▸ Task requirements: The answer must consist of every line in the records below that contains the string "hidden".

▸ Screenshot and code edit data:
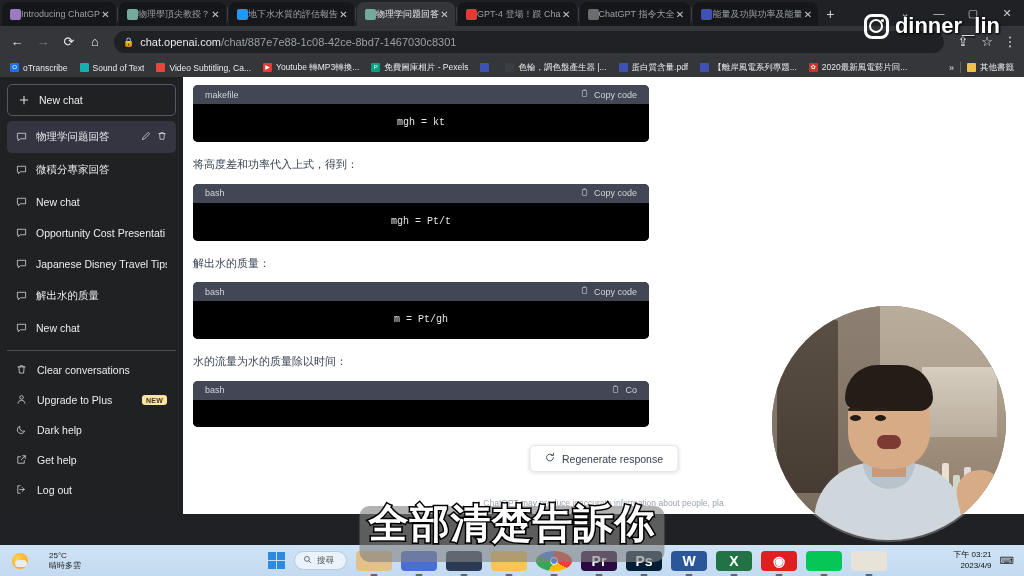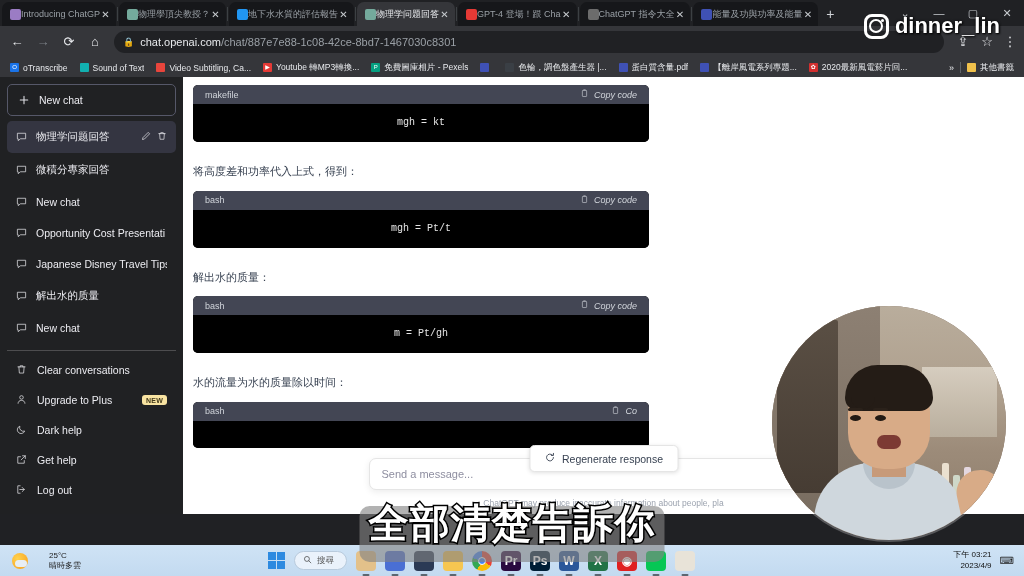--- a/index.html
+++ b/index.html
@@ -95,7 +95,7 @@
   .msgcol { max-width: 456px; margin-left: 10px; }
   .ptext { font-size: 11px; color: #374151; margin: 14px 0 10px 0; line-height: 1.6; }
 
-  .codeblock { border-radius: 5px; overflow: hidden; margin-bottom: 21px; background: #000; }
+  .codeblock { border-radius: 5px; overflow: hidden; margin-bottom: 14px; background: #000; }
   .codehead {
     background: #434654; color: #d1d5db; font-size: 9px;
     display: flex; align-items: center; justify-content: space-between;

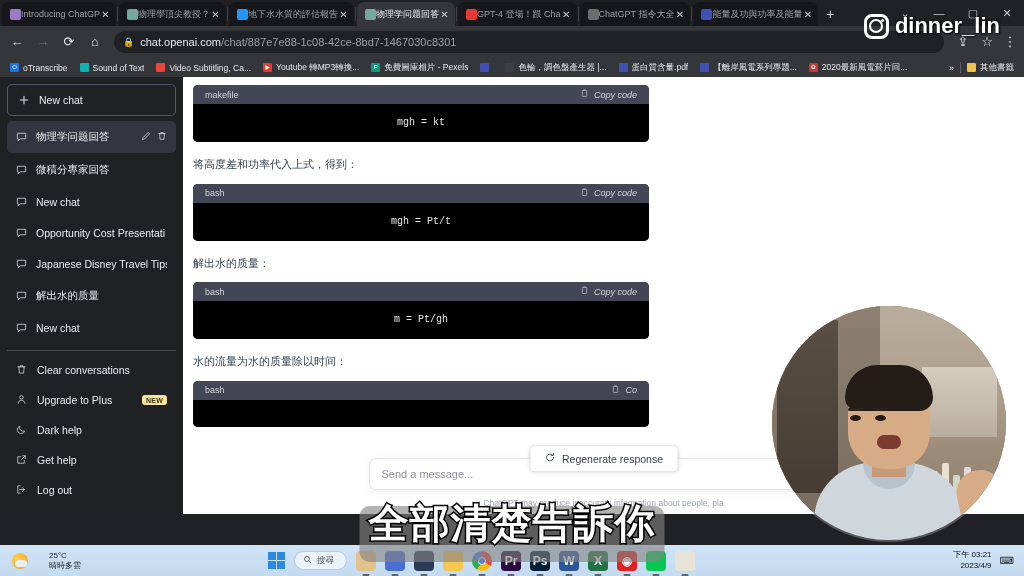--- a/index.html
+++ b/index.html
@@ -101,7 +101,7 @@
     display: flex; align-items: center; justify-content: space-between;
     padding: 4px 12px 4px 12px;
   }
-  .codehead .copy { display: flex; align-items: center; gap: 5px; font-style: italic; }
+  .codehead .copy { display: flex; align-items: center; gap: 5px; }
   .codebody {
     background: #000; color: #e6e6e6; font-family: "Liberation Mono", monospace;
     font-size: 10px; padding: 13px 14px 14px 14px; text-align: center;

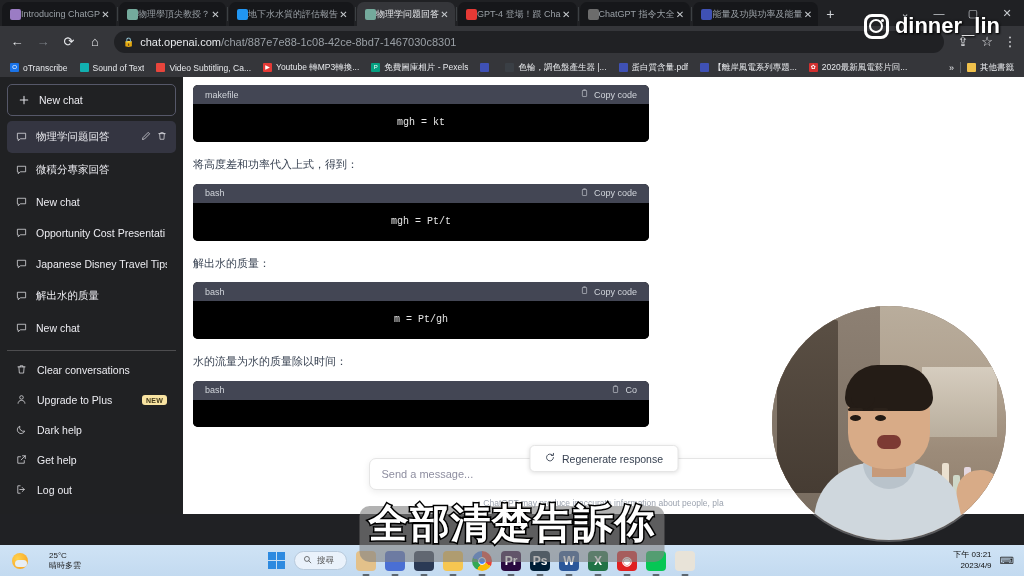--- a/index.html
+++ b/index.html
@@ -517,9 +517,6 @@
         </div>
 
         <div class="composer">
-          <div class="inputwrap">
-            <span>Send a message...</span>
-          </div>
           <div class="disclaimer">ChatGPT may produce inaccurate information about people, pla</div>
         </div>
       </div>

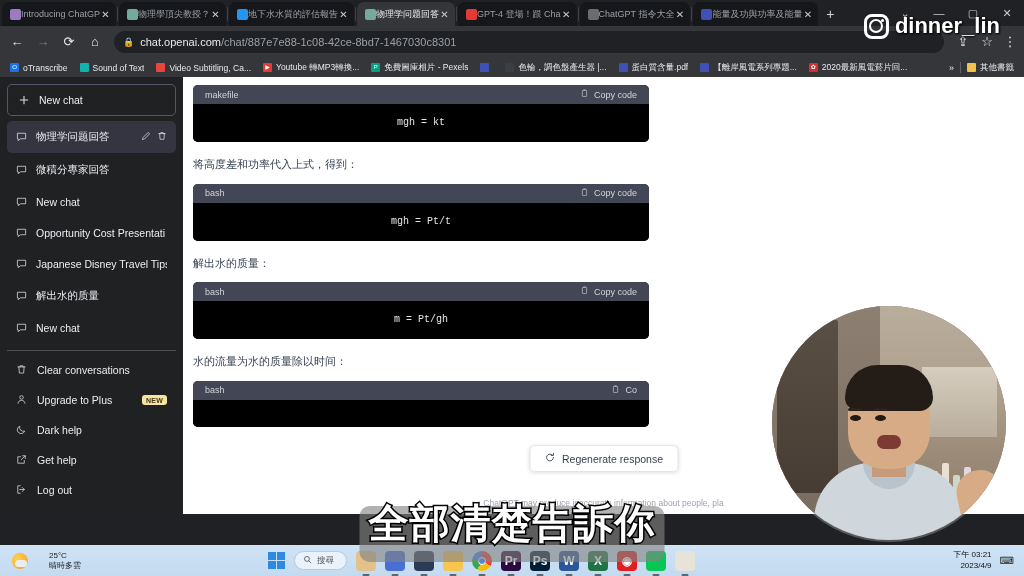--- a/index.html
+++ b/index.html
@@ -211,8 +211,8 @@
     display: flex; align-items: center; gap: 5px; height: 19px; padding: 0 12px 0 8px;
     background: #eaf2fb; border: 1px solid #b9cbdd; border-radius: 10px;
     font-size: 8.5px; color: #555; }
-  .tb-app { width: 20px; height: 20px; border-radius: 4px; position: relative;
-     font-size: 12px; color: #fff; font-weight: bold; display: flex; align-items: center; justify-content: center; }
+  .tb-app { width: 36px; height: 20px; border-radius: 4px; position: relative;
+     font-size: 14px; color: #fff; font-weight: bold; display: flex; align-items: center; justify-content: center; }
   .tb-app.run:after { content:""; position:absolute; bottom:-5px; left:50%; transform:translateX(-50%);
      width: 7px; height: 2px; background:#5b6670; border-radius:1px; }
   .tb-clock { margin-left: auto; text-align: right; padding-right: 8px; font-size: 8px; color: #101010; line-height: 1.3; }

▸ Written response:
-  .codeblock { border-radius: 5px; overflow: hidden; margin-bottom: 21px; background: #000; }
+  .codeblock { border-radius: 5px; overflow: hidden; margin-bottom: 14px; background: #000; }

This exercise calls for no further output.